(Available records)
BEGIN
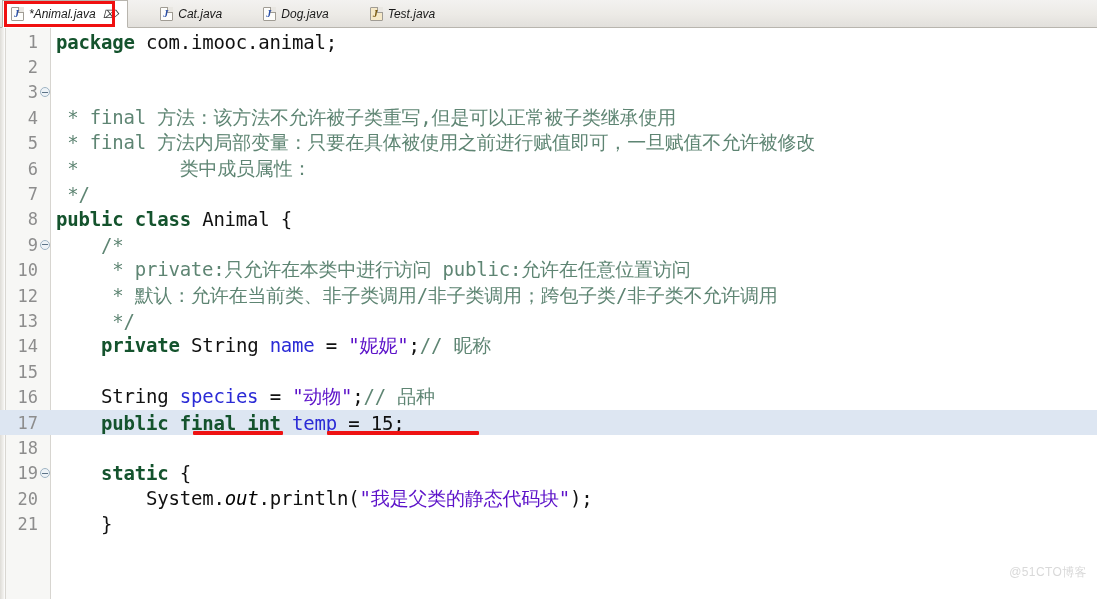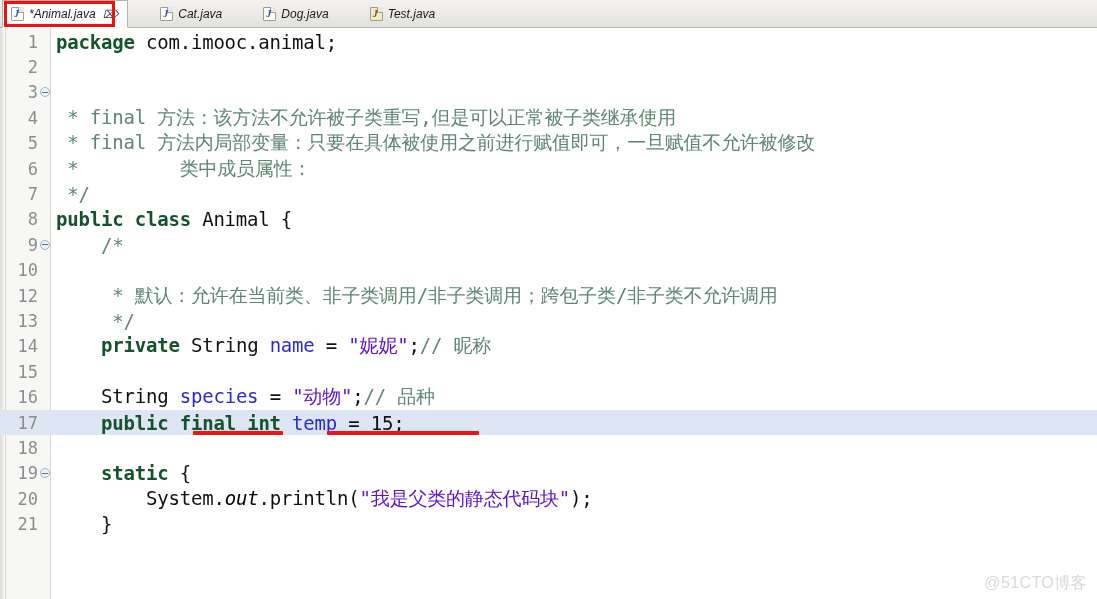--- a/index.html
+++ b/index.html
@@ -257,7 +257,7 @@
         <div class="line"><div class="lineno">7</div><div class="code"><span class="cm"> */</span></div></div>
         <div class="line"><div class="lineno">8</div><div class="code"><span class="kw">public</span><span class="pl"> </span><span class="kw">class</span><span class="pl"> </span><span class="pl">Animal</span><span class="pl"> </span><span class="pl">{</span></div></div>
         <div class="line"><div class="lineno">9<span class="fold"></span></div><div class="code"><span class="cm">    /*</span></div></div>
-        <div class="line"><div class="lineno">10</div></div>
+        <div class="line"><div class="lineno">10</div><div class="code"><span class="cm">     * private:只允许在本类中进行访问 public:允许在任意位置访问</span></div></div>
         <div class="line"><div class="lineno">12</div><div class="code"><span class="cm">     * 默认：允许在当前类、非子类调用/非子类调用；跨包子类/非子类不允许调用</span></div></div>
         <div class="line"><div class="lineno">13</div><div class="code"><span class="cm">     */</span></div></div>
         <div class="line"><div class="lineno">14</div><div class="code"><span class="pl"> </span><span class="pl"> </span><span class="pl"> </span><span class="pl"> </span><span class="kw">private</span><span class="pl"> </span><span class="pl">String</span><span class="pl"> </span><span class="fld">name</span><span class="pl"> </span><span class="pl">=</span><span class="pl"> </span><span class="str">"妮妮"</span><span class="pl">;</span><span class="cm">// 昵称</span></div></div>

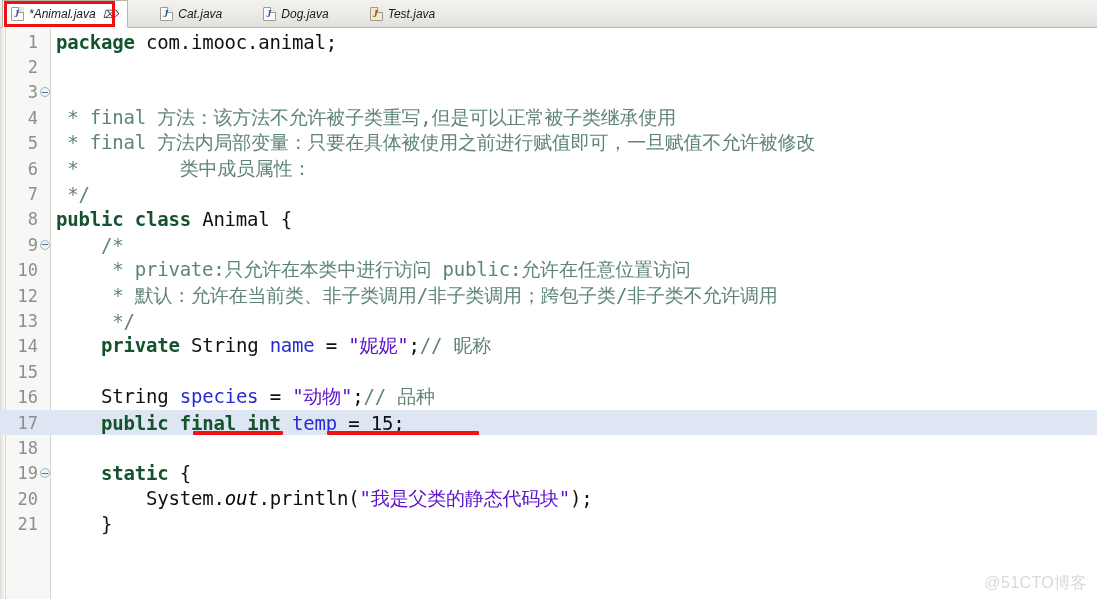--- a/index.html
+++ b/index.html
@@ -199,9 +199,9 @@
   .watermark {
     position: absolute;
     right: 10px;
-    bottom: 5px;
+    bottom: 18px;
     font-family: "Liberation Sans", sans-serif;
-    font-size: 16px;
+    font-size: 12px;
     color: #d9d9d9;
     letter-spacing: 0.4px;
     z-index: 6;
END
(Exercise objective) Copy each line from the entries above that has the word "font" in it.

(Result for this task)
     font-family: "Liberation Sans", sans-serif;
-    font-size: 16px;
+    font-size: 12px;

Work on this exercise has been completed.